Fractional-order differentiation modeling: Replaces the integer-order derivative in the LIF model with a fractional-order derivative (0<α<1), whose definition includes the integral of historical states and naturally has memory characteristics:
`D^α V(t) = 1/Γ(1-α) * d/dt ∫[0 to t] (V(τ)/(t-τ)^α) dτ`

## Experimental Design and Validation Process

### Experimental Design and Validation Process
- **Task Selection**: Uses the classic cart-pole balance control task as a benchmark. The SNN controller needs to receive system states (position, velocity, angle, angular velocity) and output control decisions;
- **Quantization Strategy**: Performs fixed-point quantization on weights, activations (membrane potential/spike output), and historical states to optimize hardware deployment efficiency;
- **Validation Method**: Conducts hardware-software co-simulation via the cocotb framework to verify the correctness of the SystemVerilog implementation, then performs FPGA hardware testing.

## Research Significance and Application Prospects

### Research Significance and Application Prospects
- **Advancement of Neuromorphic Computing**: Improves the biological plausibility of SNNs, explores low-power temporal information processing, and evaluates the hardware feasibility of complex models;
- **Potential Applications**: Temporal pattern recognition (gesture, speech), robot control (more stable state memory controllers), edge AI devices (complex temporal reasoning under resource constraints);
- **Performance Comparison**: Compares the resource usage and inference performance of the intrinsic memory model and the traditional LIF model on FPGA.

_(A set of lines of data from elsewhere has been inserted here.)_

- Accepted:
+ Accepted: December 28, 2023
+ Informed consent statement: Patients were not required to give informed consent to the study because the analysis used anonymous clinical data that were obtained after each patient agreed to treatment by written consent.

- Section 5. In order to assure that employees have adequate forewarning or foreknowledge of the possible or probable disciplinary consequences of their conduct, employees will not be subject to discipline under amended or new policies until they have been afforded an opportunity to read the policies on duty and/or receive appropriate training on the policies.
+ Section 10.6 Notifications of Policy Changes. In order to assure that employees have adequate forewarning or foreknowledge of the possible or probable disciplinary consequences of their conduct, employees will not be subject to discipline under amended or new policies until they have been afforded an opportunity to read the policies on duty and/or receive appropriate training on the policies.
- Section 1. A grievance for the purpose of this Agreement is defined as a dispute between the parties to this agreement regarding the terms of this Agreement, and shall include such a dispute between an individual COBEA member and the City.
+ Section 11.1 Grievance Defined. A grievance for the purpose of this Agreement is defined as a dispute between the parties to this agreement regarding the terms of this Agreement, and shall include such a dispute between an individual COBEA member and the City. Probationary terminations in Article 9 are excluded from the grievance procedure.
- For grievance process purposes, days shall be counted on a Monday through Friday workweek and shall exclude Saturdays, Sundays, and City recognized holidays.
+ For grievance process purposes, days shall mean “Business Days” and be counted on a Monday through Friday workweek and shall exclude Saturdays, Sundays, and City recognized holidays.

## Technology Stack and Toolchain

### Technology Stack and Toolchain
| Layer | Tool/Technology | Purpose |
|:---|:---|:---|
| Deep Learning Framework | snnTorch | SNN training and simulation |
| Hardware Description Language | SystemVerilog | Digital circuit design |
| Verification Framework | cocotb | Python-based hardware testing |
| Deployment Platform | FPGA | Hardware prototype verification |
| Programming Language | Python | Training scripts and data analysis |

## Summary and Future Outlook

### Summary and Future Outlook
This project demonstrates the transformation of biological neuroscience insights into engineering models and provides a complete research paradigm from theoretical modeling to hardware verification. The application of fractional-order differentiation in neuron modeling represents a direction for neural networks to return to biological plausibility. In the future, as neuromorphic chip technology matures, SNNs with intrinsic memory are expected to play an important role in low-power edge computing scenarios.